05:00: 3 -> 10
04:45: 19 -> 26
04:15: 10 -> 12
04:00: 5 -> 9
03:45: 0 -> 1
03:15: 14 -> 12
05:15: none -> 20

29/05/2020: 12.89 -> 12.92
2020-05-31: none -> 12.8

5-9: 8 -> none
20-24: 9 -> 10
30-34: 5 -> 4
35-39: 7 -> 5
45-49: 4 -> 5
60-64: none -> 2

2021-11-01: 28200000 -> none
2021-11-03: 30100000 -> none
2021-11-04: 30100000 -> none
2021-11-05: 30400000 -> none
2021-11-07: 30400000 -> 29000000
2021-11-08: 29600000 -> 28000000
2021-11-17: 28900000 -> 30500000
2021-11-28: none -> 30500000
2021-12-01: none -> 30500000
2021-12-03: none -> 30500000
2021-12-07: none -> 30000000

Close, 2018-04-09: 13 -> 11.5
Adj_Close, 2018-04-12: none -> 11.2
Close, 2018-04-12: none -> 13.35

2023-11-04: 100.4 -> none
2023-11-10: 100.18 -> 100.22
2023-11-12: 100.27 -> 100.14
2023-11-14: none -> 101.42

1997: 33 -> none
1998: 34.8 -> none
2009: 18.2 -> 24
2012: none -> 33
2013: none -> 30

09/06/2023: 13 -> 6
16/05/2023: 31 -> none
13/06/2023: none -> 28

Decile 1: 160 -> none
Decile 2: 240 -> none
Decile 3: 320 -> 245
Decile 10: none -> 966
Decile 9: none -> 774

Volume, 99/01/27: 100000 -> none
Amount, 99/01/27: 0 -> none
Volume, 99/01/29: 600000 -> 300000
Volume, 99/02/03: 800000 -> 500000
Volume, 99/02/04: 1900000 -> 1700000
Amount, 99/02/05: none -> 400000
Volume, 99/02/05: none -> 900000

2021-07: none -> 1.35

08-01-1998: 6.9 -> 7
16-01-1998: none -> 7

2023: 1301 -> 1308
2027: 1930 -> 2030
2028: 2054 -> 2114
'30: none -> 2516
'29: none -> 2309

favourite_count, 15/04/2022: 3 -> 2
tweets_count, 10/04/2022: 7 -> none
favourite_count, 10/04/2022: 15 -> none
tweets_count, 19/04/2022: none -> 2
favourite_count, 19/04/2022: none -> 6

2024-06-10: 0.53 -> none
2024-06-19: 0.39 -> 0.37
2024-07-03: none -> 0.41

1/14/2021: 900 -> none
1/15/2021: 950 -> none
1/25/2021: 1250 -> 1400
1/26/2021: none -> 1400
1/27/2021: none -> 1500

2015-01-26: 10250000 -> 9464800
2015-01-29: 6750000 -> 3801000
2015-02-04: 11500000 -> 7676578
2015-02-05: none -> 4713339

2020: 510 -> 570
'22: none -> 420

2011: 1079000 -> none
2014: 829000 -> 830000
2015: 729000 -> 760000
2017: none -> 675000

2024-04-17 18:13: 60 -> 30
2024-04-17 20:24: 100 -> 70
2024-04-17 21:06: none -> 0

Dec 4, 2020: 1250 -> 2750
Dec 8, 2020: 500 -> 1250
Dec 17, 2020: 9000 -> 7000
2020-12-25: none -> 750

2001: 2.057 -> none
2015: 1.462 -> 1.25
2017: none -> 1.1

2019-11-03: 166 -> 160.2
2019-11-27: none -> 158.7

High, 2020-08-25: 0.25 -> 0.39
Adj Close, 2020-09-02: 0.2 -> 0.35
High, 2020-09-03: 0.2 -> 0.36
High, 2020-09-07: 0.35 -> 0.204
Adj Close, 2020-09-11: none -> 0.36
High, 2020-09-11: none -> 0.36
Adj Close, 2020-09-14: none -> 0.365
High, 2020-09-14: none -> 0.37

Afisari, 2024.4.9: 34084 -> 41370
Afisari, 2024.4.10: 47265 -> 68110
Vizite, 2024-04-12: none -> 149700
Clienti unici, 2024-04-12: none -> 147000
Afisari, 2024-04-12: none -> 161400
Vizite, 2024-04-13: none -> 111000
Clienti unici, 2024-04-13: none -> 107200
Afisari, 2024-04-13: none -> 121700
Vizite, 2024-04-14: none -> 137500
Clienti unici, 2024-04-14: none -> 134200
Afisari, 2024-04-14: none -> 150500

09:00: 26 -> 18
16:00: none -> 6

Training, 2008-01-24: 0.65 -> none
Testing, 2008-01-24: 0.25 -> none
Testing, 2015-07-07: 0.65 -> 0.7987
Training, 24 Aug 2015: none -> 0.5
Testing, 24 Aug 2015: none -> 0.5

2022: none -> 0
================
**Work task**
Above are the records; copy exactly the lines from the line with "2023-11-10: 100.18 -> 100.22" through the line with "Amount, 99/01/27: 0 -> none", both included.

**Result for this task**
2023-11-10: 100.18 -> 100.22
2023-11-12: 100.27 -> 100.14
2023-11-14: none -> 101.42

1997: 33 -> none
1998: 34.8 -> none
2009: 18.2 -> 24
2012: none -> 33
2013: none -> 30

09/06/2023: 13 -> 6
16/05/2023: 31 -> none
13/06/2023: none -> 28

Decile 1: 160 -> none
Decile 2: 240 -> none
Decile 3: 320 -> 245
Decile 10: none -> 966
Decile 9: none -> 774

Volume, 99/01/27: 100000 -> none
Amount, 99/01/27: 0 -> none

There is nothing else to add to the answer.